$2 Million Blue Apron Settlement Tells Two Stories


. By Anne Wallace

California court decision in Frlekin sets the table for more California prevailing wage settlements

Blue Apron workers have agreed to settle Bailey v. Blue Apron LLC, their lawsuit over the company’s practice of requiring workers to submit to security checks before clocking in for work and after clocking out. The time required for the security checks was unpaid and allegedly violated California labor laws requiring payment for all time during which an employee is under the employer’s control. 

The parties’ willingness to settle comes from two sources. The first is the February 3 decision handed down by the Supreme Court of California in Frlekin v. Apple Inc., which establishes that “hours worked,” under Wage Order 7 includes mandatory security checks. This decision is likely to have a long-lasting effect on California wage and hour lawsuits.
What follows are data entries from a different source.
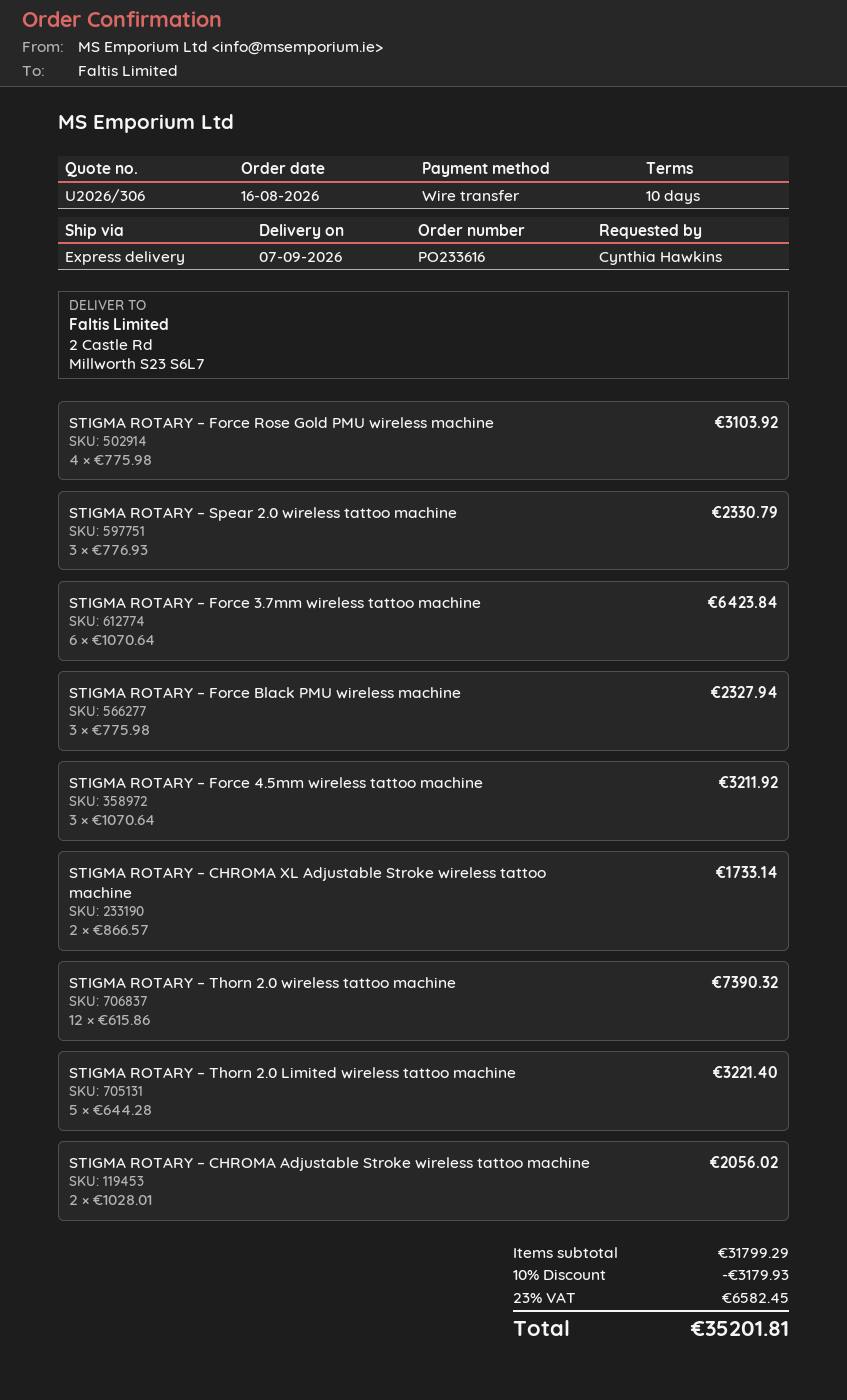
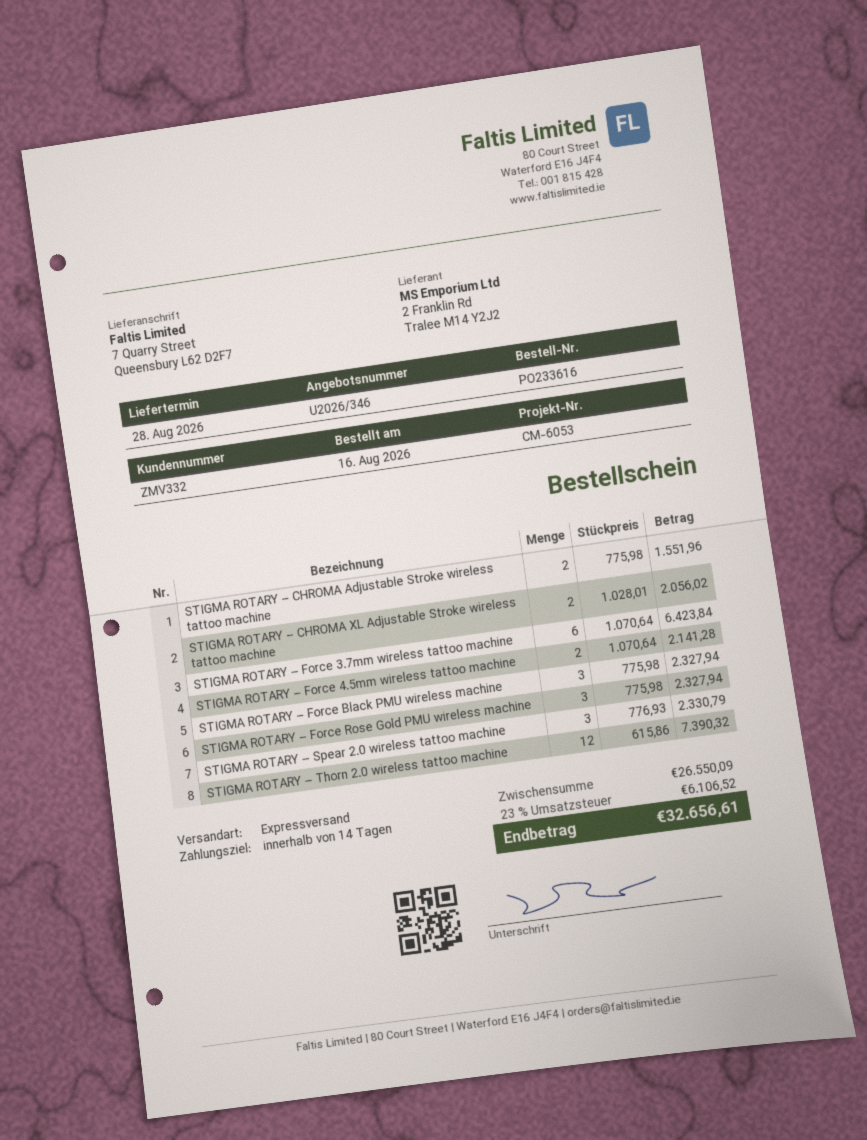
quote number: U2026/306 -> U2026/346
delivery date: 2026-09-07 -> 2026-08-28
payment terms: 10 days -> 14 days
ship to: 2 Castle Rd, Millworth S23 S6L7 -> 7 Quarry Street, Queensbury L62 D2F7
STIGMA ROTARY – Force Rose Gold PMU wireless machine: 4 x 775.98 = 3103.92 -> 3 x 775.98 = 2327.94
STIGMA ROTARY – Force 4.5mm wireless tattoo machine: 3 x 1070.64 = 3211.92 -> 2 x 1070.64 = 2141.28
STIGMA ROTARY – CHROMA XL Adjustable Stroke wireless tattoo machine: 2 x 866.57 = 1733.14 -> 2 x 1028.01 = 2056.02
STIGMA ROTARY – Thorn 2.0 Limited wireless tattoo machine: 5 x 644.28 = 3221.40 -> none
STIGMA ROTARY – CHROMA Adjustable Stroke wireless tattoo machine: 2 x 1028.01 = 2056.02 -> 2 x 775.98 = 1551.96
subtotal: 31799.29 -> 26550.09
discount: 10% = 3179.93 -> none
tax: 23% = 6582.45 -> 23% = 6106.52
total: 35201.81 -> 32656.61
The second is business news about Blue Apron’s financial woes, so severe that the company threatens to cease operations. It is certainly of immediate importance to Blue Apron employees and investors but may have less legal significance.


Long waits, numbing cold, no pay


More than 3,800 workers at Blue Apron fulfillment facilities, including Terrance Bailey and others in Richmond, California, were required to go through a security check before entering the workspace. That included going through a metal detector and occasionally submitting to further security checks with a security wand. This often took several minutes.

Another security check was required when workers came back from unpaid 30-minute meal breaks. Workers were not permitted to eat in the warehouse, so they had to leave to eat. Further checks were required for rest and break periods taken outside the facility.

Workers were not paid for any of the time taken by these security procedures and, in addition, were often shorted on legally-required meal, rest and break time because of the time they had to budget for security checks. The Bailey Complaint also included an overtime claim based on undercounted work hours.

Although not included in the lawsuit, reports also suggest that Blue Apron workers were subjected to harsh working conditions that included 12-hour shifts in 40 degree warehouses and threats of physical violence. This was not a happy workplace.


Legal protection for California workers


The California labor code requires that employers provide workers with a 30-minute meal period for employees who work five hours a day, and a second 30-minute meal period for employees who work over ten hours per day. Meal periods must be free of all employer control and employees must be totally relieved of duty. In addition, employees are entitled to a ten-minute rest period for each four hours or substantial fraction thereof. California labor law also requires payment of overtime at one and a half times the regular rate for days longer than 8 hours or workweeks longer than 40 hours. Additional payment is required for longer periods.
 

Frlekin grinds along in the background


Bailey was originally filed in Superior Court in Alameda County in 2018 and ultimately removed to federal court. In the meantime, however, a similar bag check lawsuit, Frlekin v. Apple, Inc. was working its way through the California court system. In 2017, the Ninth Circuit had asked the California Supreme Court to determine whether time spent by workers waiting for and undergoing exit searches should be counted as “hours worked” for which payment was owed under California labor law.

On February 3, the California Supreme Court finally held that, on the basis of the facts presented in that case:

"time spent on Apple’s premises waiting for, and undergoing, mandatory exit searches of bags, packages, or personal Apple technology devices, such as iPhones, voluntarily brought to work purely for personal convenience is compensable as “hours worked” within the meaning of Wage Order 7.”

The facts are slightly different than the facts of Bailey. Frlekin involved bag checks and exit searches, whereas Bailey appears to focus on entrance checks and security searches that did not include personal bags. The distinctions may be without a difference, however. Frlekin certainly appears to have been a factor in hastening Blue Apron’s decision to settle rather than continue through a lawsuit.
 

What to expect next


From a legal perspective, it is actually somewhat disappointing that there was no opportunity for an opinion in Bailey that would make clear whether California courts will be willing to entertain a distinction between the two cases based on the differences in facts. But the other factor at work, Blue Apron’s apparent financial misfortunes, seems to have prompted the workers to accept the settlement offered. For the moment, it also foreclosed the opportunity for more legal clarity.

As it is, however, Frlekin and Bailey appear to build on the trend set in motion by Troester v. Starbucks that takes a very employee-friendly approach to questions about how to count compensable time. Prediction is a dangerous business, but if the trend continues, workers may expect to see more settlement offers in wage and hour lawsuits based on the undercounting of time spent during security checks.